* Task material
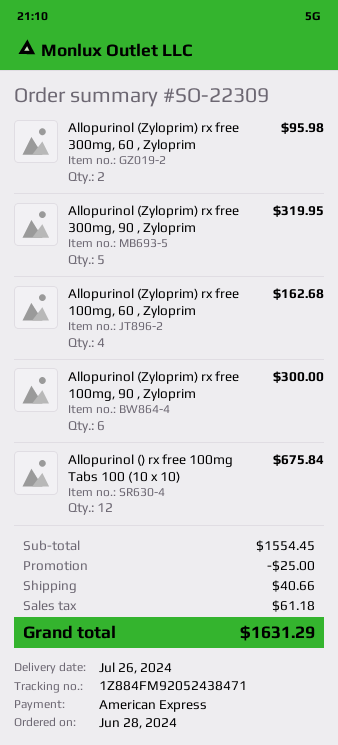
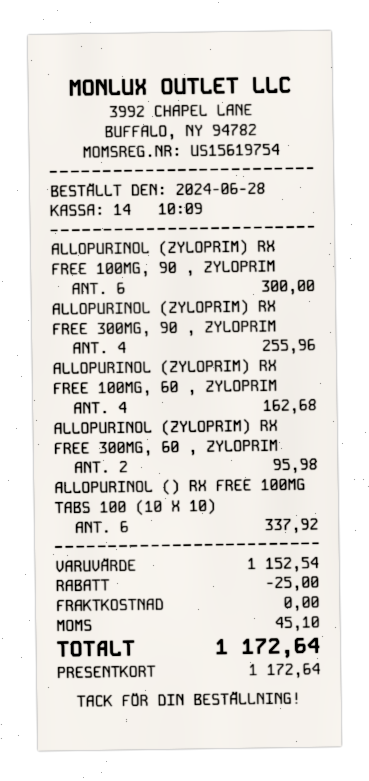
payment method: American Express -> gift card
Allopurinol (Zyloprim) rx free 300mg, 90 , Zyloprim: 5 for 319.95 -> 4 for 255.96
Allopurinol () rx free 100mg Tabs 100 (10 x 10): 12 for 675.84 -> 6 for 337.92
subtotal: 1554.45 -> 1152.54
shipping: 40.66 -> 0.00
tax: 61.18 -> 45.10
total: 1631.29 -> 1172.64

...

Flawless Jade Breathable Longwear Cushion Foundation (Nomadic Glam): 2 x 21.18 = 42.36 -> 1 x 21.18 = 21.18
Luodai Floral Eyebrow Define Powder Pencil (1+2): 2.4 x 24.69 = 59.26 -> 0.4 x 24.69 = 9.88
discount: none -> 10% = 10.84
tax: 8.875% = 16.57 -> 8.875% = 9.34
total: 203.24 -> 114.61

==

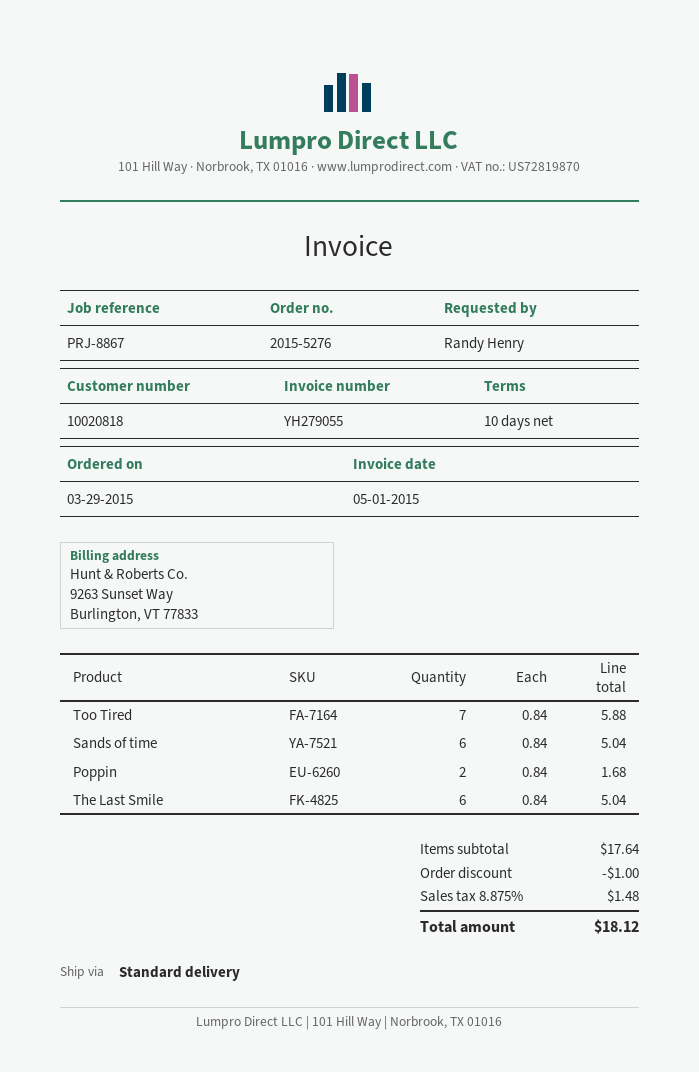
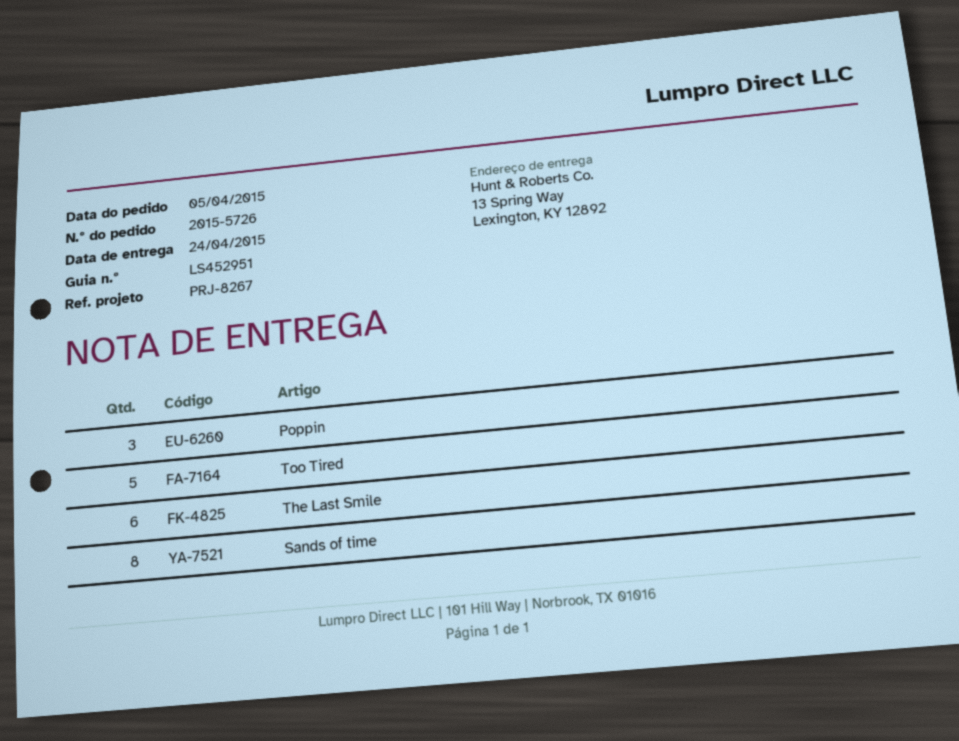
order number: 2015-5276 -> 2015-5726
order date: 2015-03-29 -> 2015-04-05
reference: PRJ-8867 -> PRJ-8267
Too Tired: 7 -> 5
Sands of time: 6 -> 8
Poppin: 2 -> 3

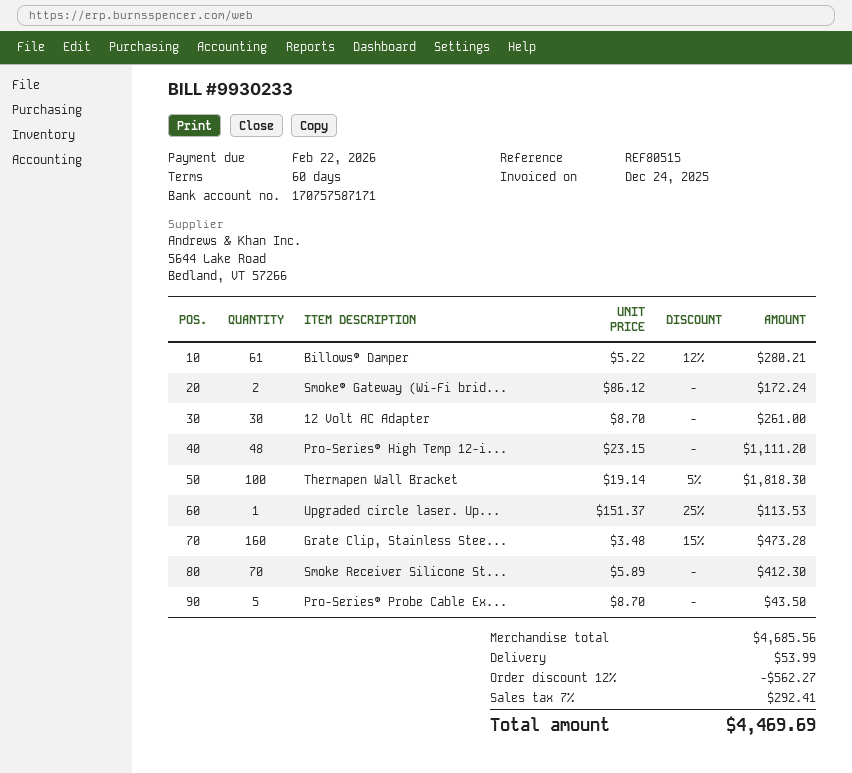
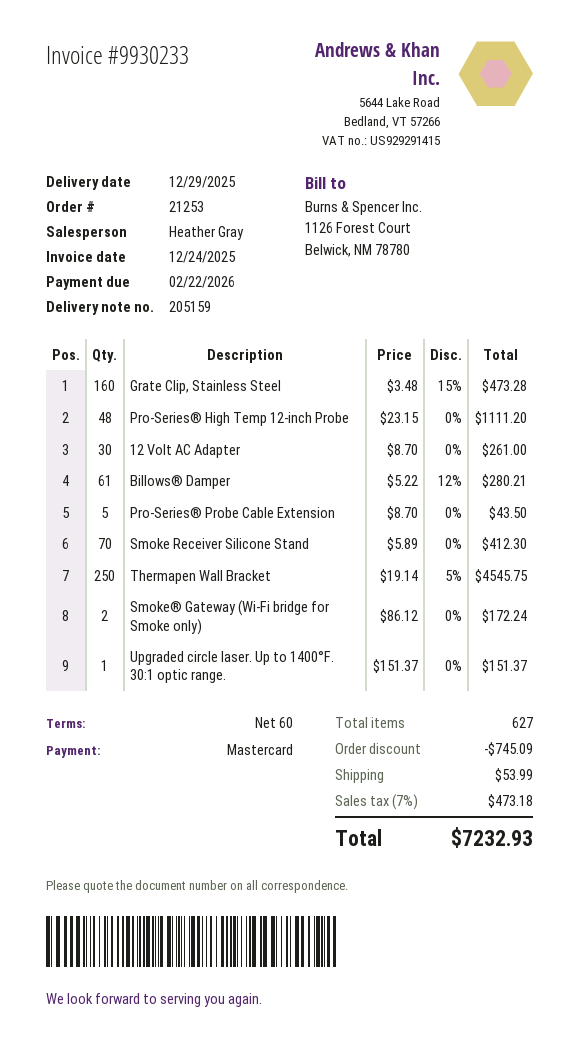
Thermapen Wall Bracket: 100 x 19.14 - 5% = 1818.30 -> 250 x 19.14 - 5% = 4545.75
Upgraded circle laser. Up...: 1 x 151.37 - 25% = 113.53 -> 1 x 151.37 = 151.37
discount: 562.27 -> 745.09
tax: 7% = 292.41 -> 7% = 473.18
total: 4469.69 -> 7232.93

* Assigned task
Every line above carrying the word "order" needs to be shown.

* Your solution
order number: 2015-5276 -> 2015-5726
order date: 2015-03-29 -> 2015-04-05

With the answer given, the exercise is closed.